So, apparently my time spent locked away in my office has caused me to miss the latest food craze that people are avoiding like the plague. It’s called pink slime- otherwise known as Boneless Lean Beef Trimmings.
Now, I won’t lie. When I first heard about pink slime I was wondering why they were serving a special effect from Ghostbusters II as a food product. For those of you who are not familiar with what I’m talking about, here’s a little video clip:
So, feeding slime that is kind of like a mood ring for your colon seemed to be a little perplexing to me. However, after doing a little bit of research, I learned that this pink slime was the creation of some genius who decided to take all the left over bits of meat from cows and process it and serve it as food. Of course, before a way was found to disinfect the food with ammonia, this pink slime was used primarily as dog food. Of course, now that you spray dog food with ammonia, it’s apparently edible for humans.
Now, I don’t know about you, but when I feed my dogs wet dog food, it looks like a combination in between what I threw up once after a New Year’s Eve party and what comes out of my body after I eat Taco Bell. So, the idea of eating something of that consistency just doesn’t seem to be that appetizing.
But wait! This sort of pink slime has a different sort of consistency. According to Kit Foshee, a former coporate quality assurance manager at Beef Products Inc., this sort of pink slime “kind of looks like play dough.” I don’t know about you, but I may or may not have eaten play dough when I was a child. It couldn’t be that bad for you then, could it?

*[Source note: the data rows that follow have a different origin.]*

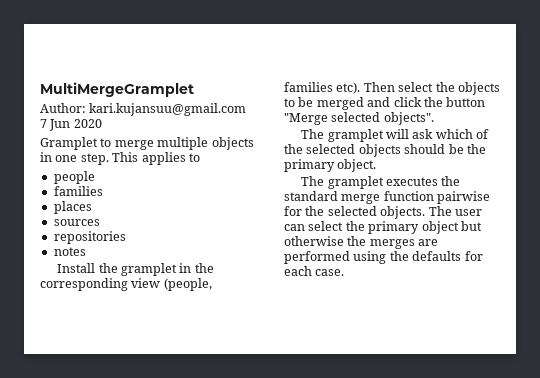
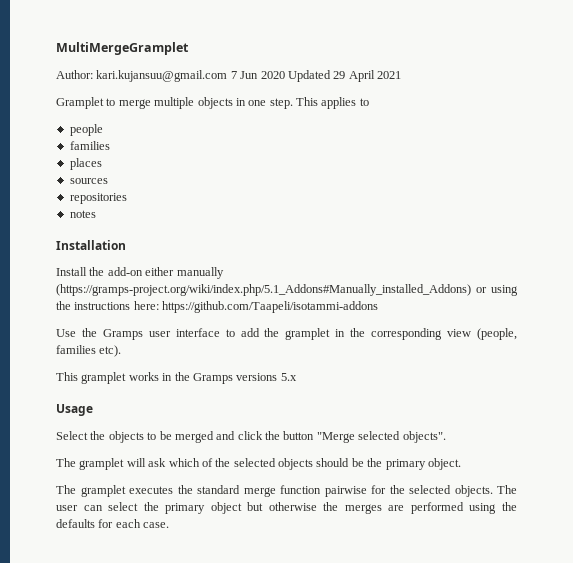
- Author: kari.kujansuu@gmail.com 7 Jun 2020
+ Author: kari.kujansuu@gmail.com 7 Jun 2020 Updated 29 April 2021
+ Installation
- Install the gramplet in the corresponding view (people, families etc). Then select the objects to be merged and click the button "Merge selected objects".
+ Install the add-on either manually (https://gramps-project.org/wiki/index.php/5.1_Addons#Manually_installed_Addons) or using the instructions here: https://github.com/Taapeli/isotammi-addons
+ Use the Gramps user interface to add the gramplet in the corresponding view (people, families etc).
+ This gramplet works in the Gramps versions 5.x
+ Usage
+ Select the objects to be merged and click the button "Merge selected objects".

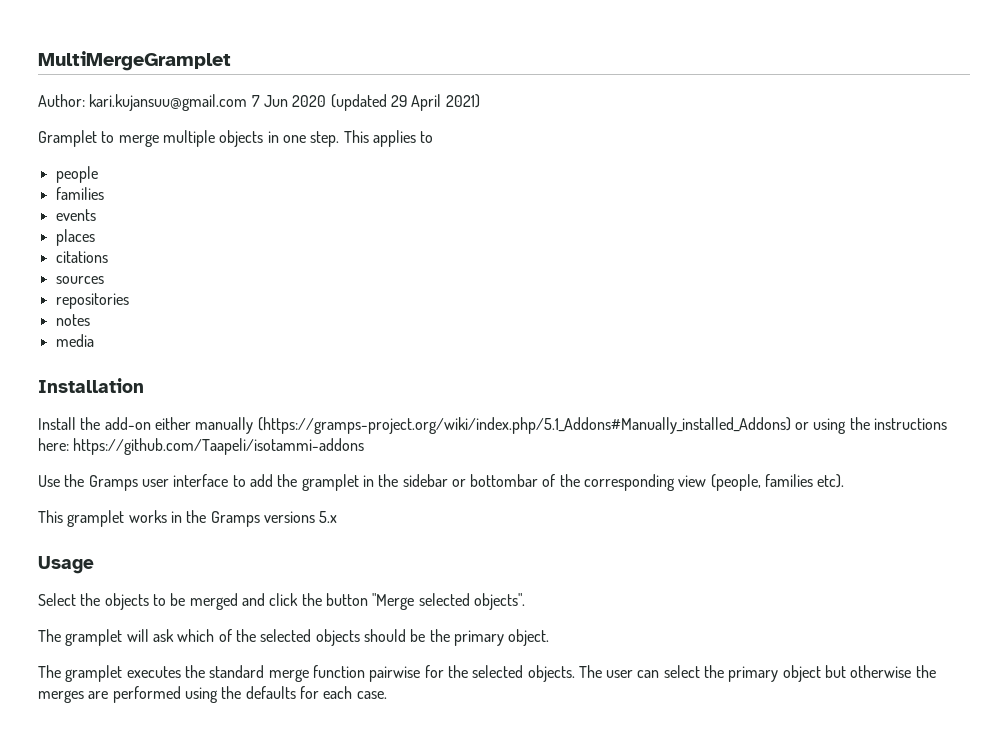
- Author: kari.kujansuu@gmail.com 7 Jun 2020 Updated 29 April 2021
+ Author: kari.kujansuu@gmail.com 7 Jun 2020 (updated 29 April 2021)
+ events
+ citations
+ media
- Use the Gramps user interface to add the gramplet in the corresponding view (people, families etc).
+ Use the Gramps user interface to add the gramplet in the sidebar or bottombar of the corresponding view (people, families etc).

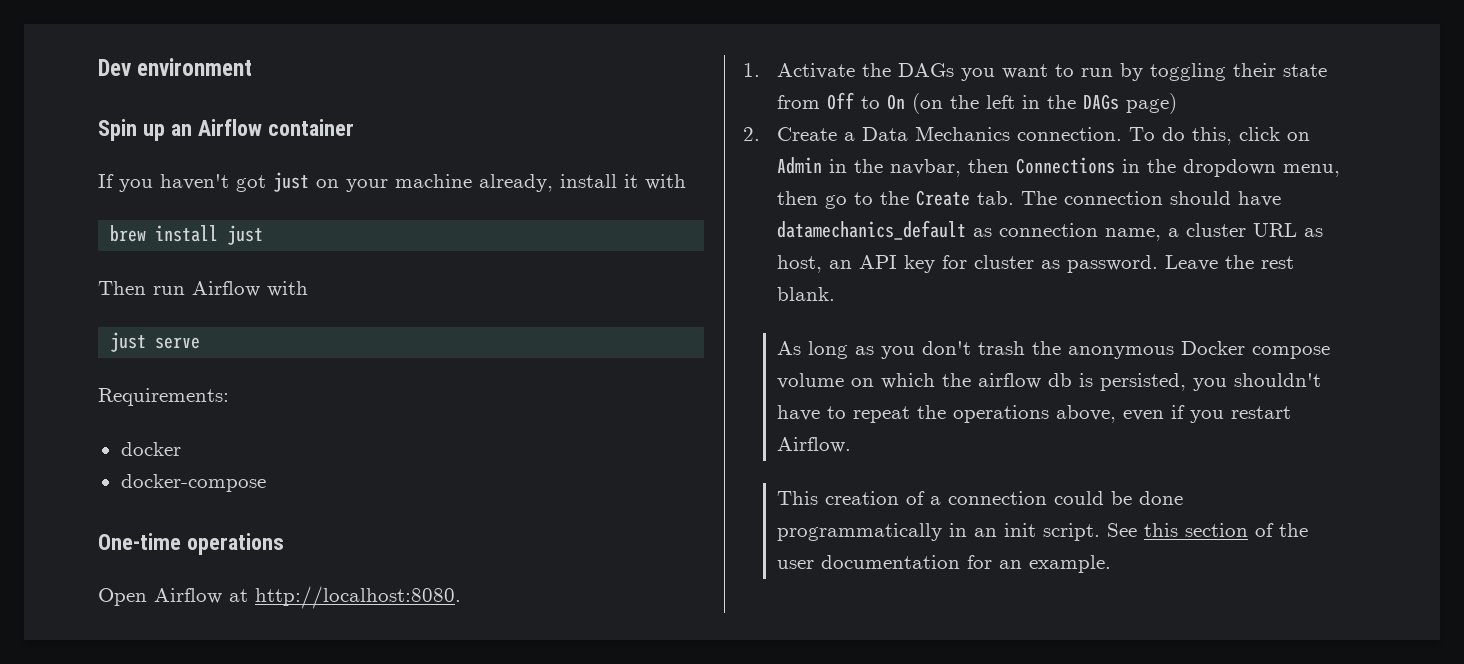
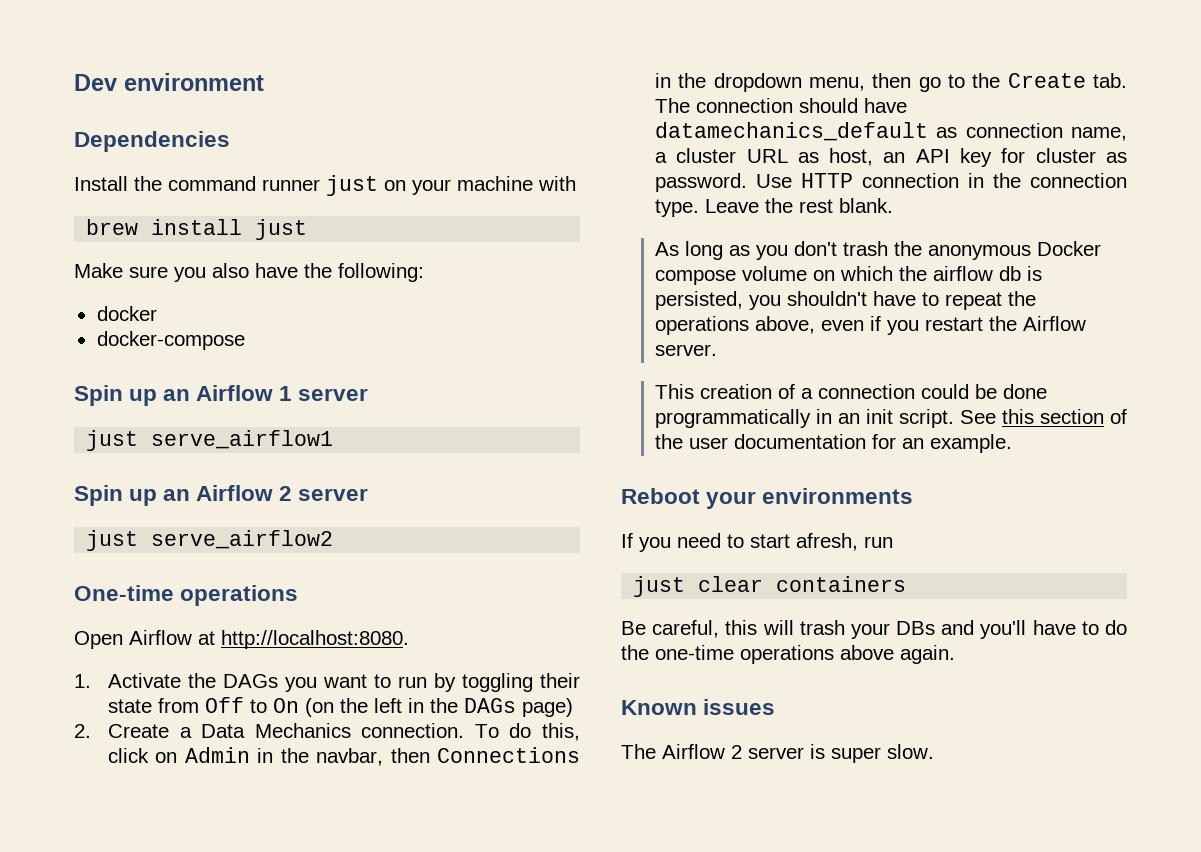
- Spin up an Airflow container
- If you haven't got just on your machine already, install it with
+ Dependencies
+ Install the command runner just on your machine with
- Then run Airflow with
- just serve
- Requirements:
+ Make sure you also have the following:
  docker
  docker-compose
+ Spin up an Airflow 1 server
+ just serve_airflow1
+ Spin up an Airflow 2 server
+ just serve_airflow2
+ Use HTTP connection in the connection type.
- As long as you don't trash the anonymous Docker compose volume on which the airflow db is persisted, you shouldn't have to repeat the operations above, even if you restart Airflow.
+ As long as you don't trash the anonymous Docker compose volume on which the airflow db is persisted, you shouldn't have to repeat the operations above, even if you restart the Airflow server.
+ Reboot your environments
+ If you need to start afresh, run
+ just clear containers
+ Be careful, this will trash your DBs and you'll have to do the one-time operations above again.
+ Known issues
+ The Airflow 2 server is super slow.

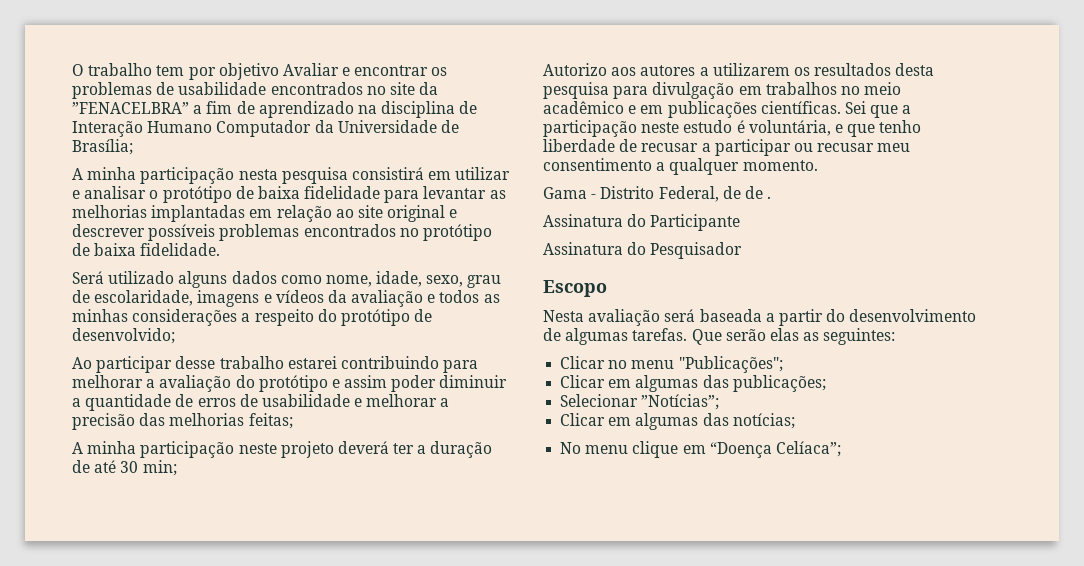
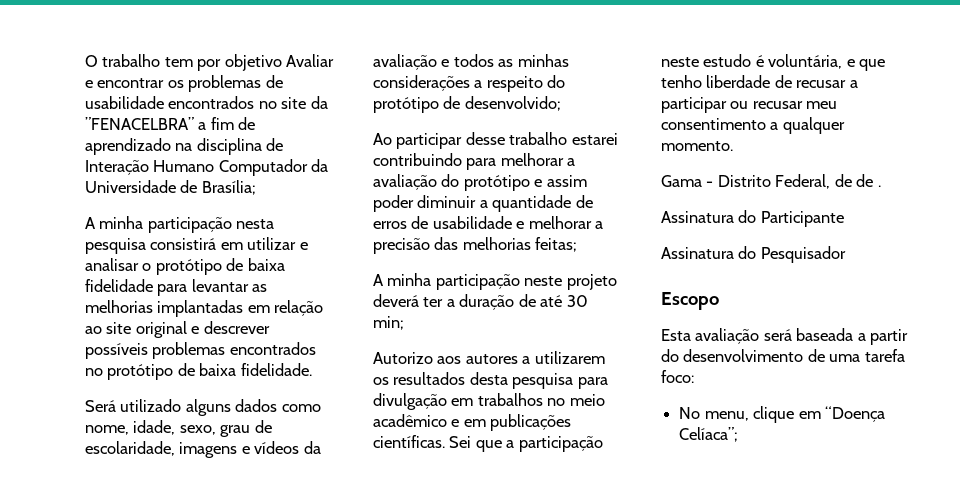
- Nesta avaliação será baseada a partir do desenvolvimento de algumas tarefas. Que serão elas as seguintes:
- Clicar no menu "Publicações";
- Clicar em algumas das publicações;
- Selecionar ”Notícias”;
- Clicar em algumas das notícias;
+ Esta avaliação será baseada a partir do desenvolvimento de uma tarefa foco:
- No menu clique em “Doença Celíaca”;
+ No menu, clique em “Doença Celíaca”;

However, I read a little bit further, and opponents against pink slime actually said that it’s more like gelatin than meat. So this led me to think: pink gelatin? Kind of like what Ray, Egon and Winston were playing in under the city streets of New York. This means that this:
Is really this:
Ivan Reitman, you genius man! This whole pink slime issue must be his doing. Selling left over product from Ghostbusters II to the food industry to make some money . . . It’s pure genius!
To prove this, I must try some pink slime out and then play Jackie Wilson’s “Your Love Keeps Lifting Me Higher.” If you don’t know why I must play that song, watch Ghostbusters II and then get back to me. I will let you know the results and film it if anything happens.